Si, le matin, vous ne vous précipitez pas dans un réveil corporel et mental, vous avez ce pressentiment intense de la vérité. Pendant cette courte période, vous n’êtes pas encore totalement sur les rails du conditionnement, et il est très important de se donner pleinement à cet instant. Si vous vous consacrez à cette méditation chaque matin, sans intégrer immédiatement toutes vos facultés, votre personnalité, vous ressentirez dans la journée cet appel en arrière-plan. C’est un émerveillement, mais surtout, ne cherchez pas à l’enfermer dans un concept, à le formuler, à l’expliquer.
Question : Comment décririez-vous la libération ?
Jean Klein : Je vais vous donner une brève réponse.
C'est être libre de soi-même, libre de l'image que l'on croit être soi-même.
Voilà la libération.
C'est une véritable explosion de voir que vous n'êtes rien, et de vivre alors en parfaite harmonie avec ce néant.
L'approche corporelle que j'enseigne est en quelque sorte un beau prétexte, car d'une certaine manière le corps est comme un instrument de musique qu'il faut accorder.
Question : Et nous l'accordons pour interpréter la chanson de notre propre néant.
Jean Klein : Exactement.
La libération, c'est vivre libre dans la beauté de son absence.
Vous voyez en un instant qu'il n'y a rien de vu et pas de voyant. Alors vous le vivez.

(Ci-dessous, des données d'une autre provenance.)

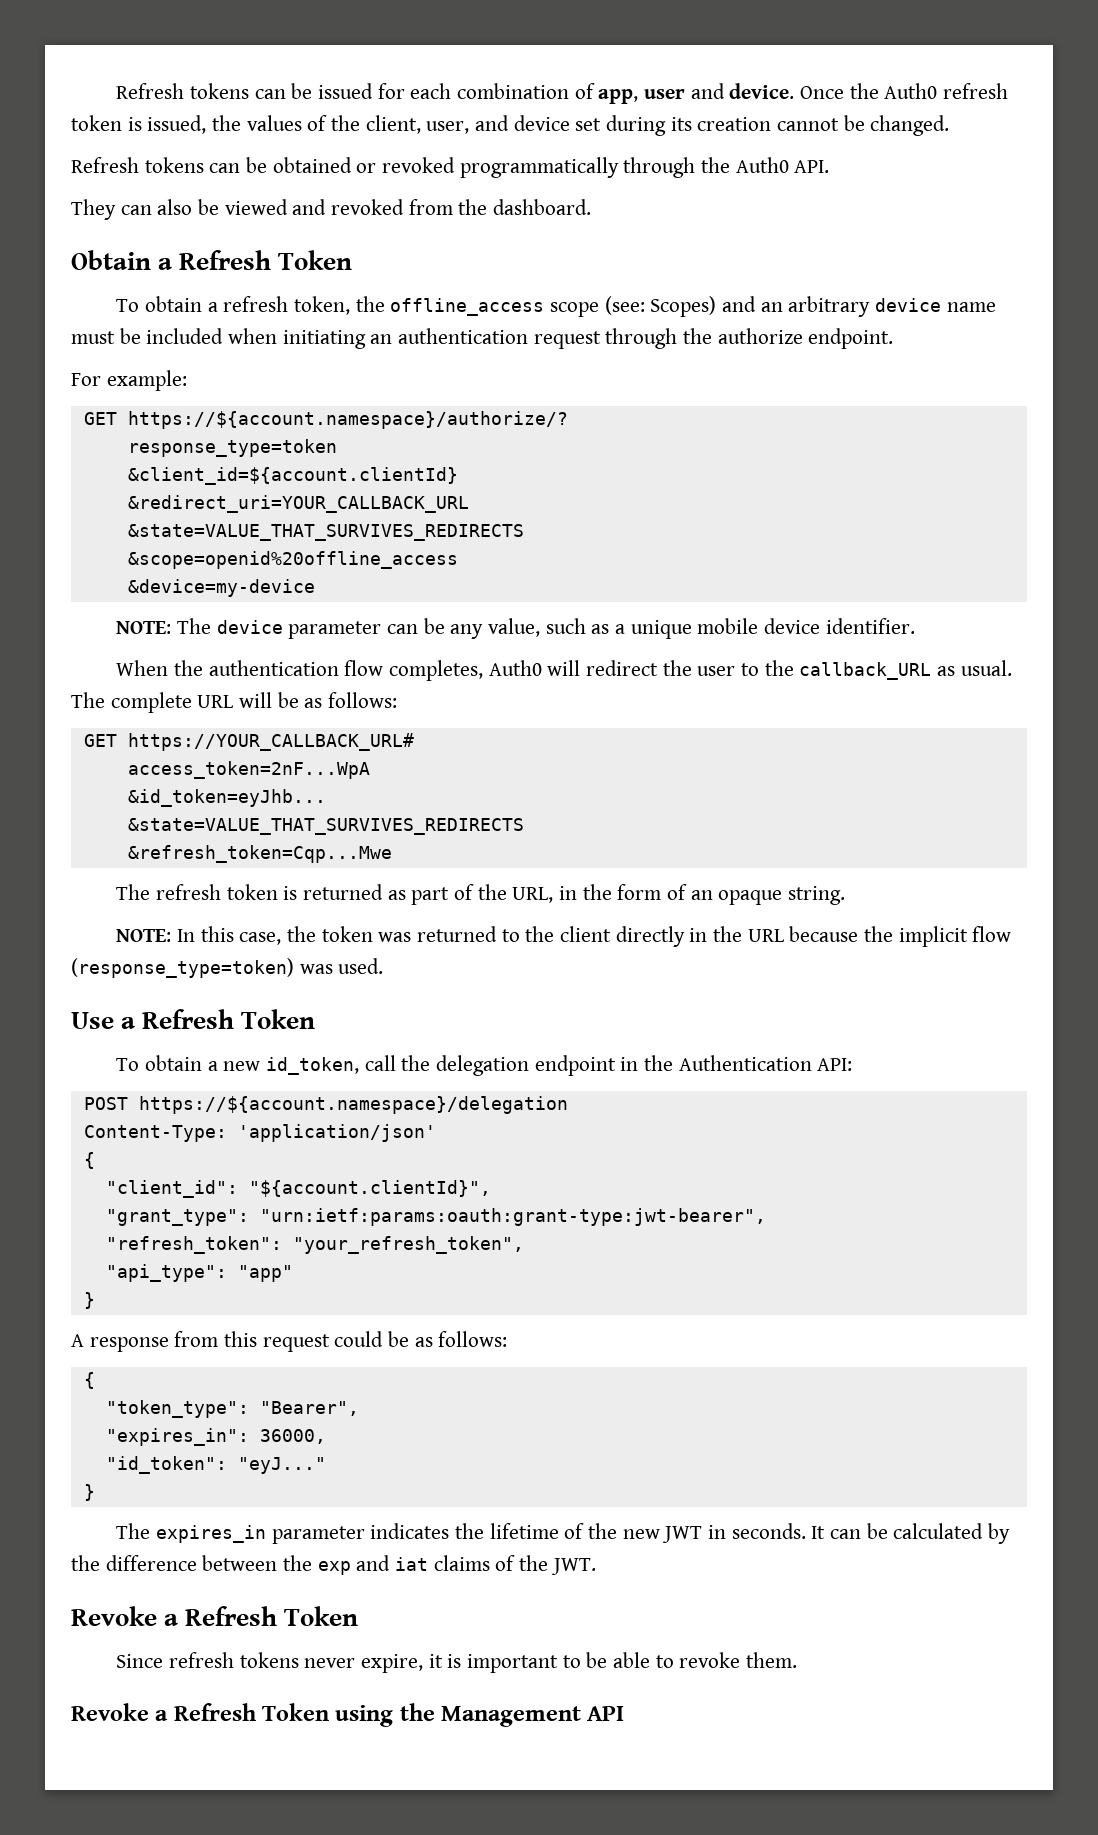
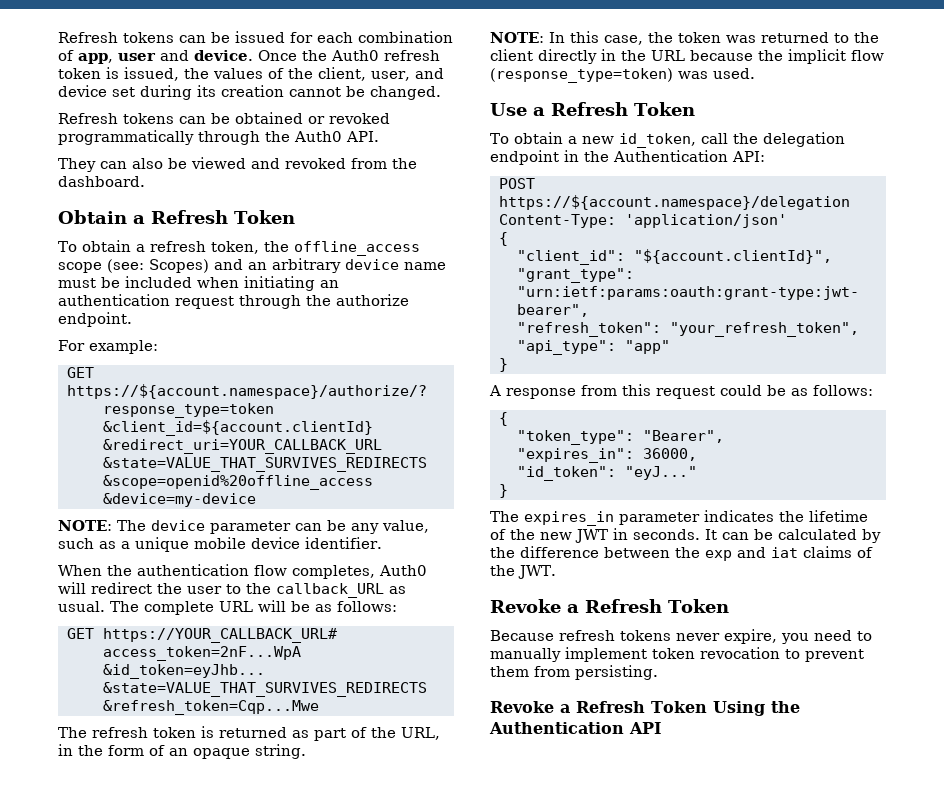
[116,1654,164,1668] Since -> [490,630,554,641] Because
[428,1652,798,1673] [71,1703,582,1727] it is important to be able to revoke them. // Revoke a Refresh Token using the Management -> [781,630,872,644] [490,647,864,662] [490,665,658,680] [490,701,800,716] [489,722,624,734] you need to manually implement token revocation to prevent them from persisting. // Revoke a Refresh Token Using the Authentication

Lorsque la pensée a reconnu ses limites, nous sommes amenés à un arrêt de tout dynamisme, de toute volition. Nous ne vivons pas à ce moment-là une absence, mais une présence à la présence ; c’est la fin du méditant comme détenteur de la méditation. C’est cette prise de conscience dans
l’instant présent, abrupte, instantanée, qui nous permettra d’être nous-même, et non une attitude par appropriation. Toute méthode, tout système, est un produit de l’intellect et un aliment servant à perpétuer la notion d’un moi.
Un mental libre de conflit, de peur, de préjugé, laisse l’esprit ouvert pour bien diriger toutes nos énergies qui sont trop souvent perdues dans la poursuite de ces techniques et de ces procédés.
L’enfant doit s’approprier le monde. On le lui enseigne. Mais en même temps, on devrait lui montrer ce qu’il est, profondément. Or, dans notre société, on lui apprend seulement le monde. Celuici existe, certes, et nous devons l’accepter, accepter nos limitations, nos conditionnements, et c’est ainsi que nous pourrons concevoir ce qu’est la libération. L’enseignement traditionnel en Inde éclaire ces deux points. L’homme devient époux, père de famille, puis se retire pour approfondir ce qu’on lui a inculqué dans sa jeunesse. La question « Qui suis-je » se pose alors à lui avec acuité. L’éducation moderne tend à nous enfermer dans les rouages d’un système compétitif, agressif, d’acquisition. L’enseignement du monde, et de ce « je suis » devrait se faire d’une façon concomitante.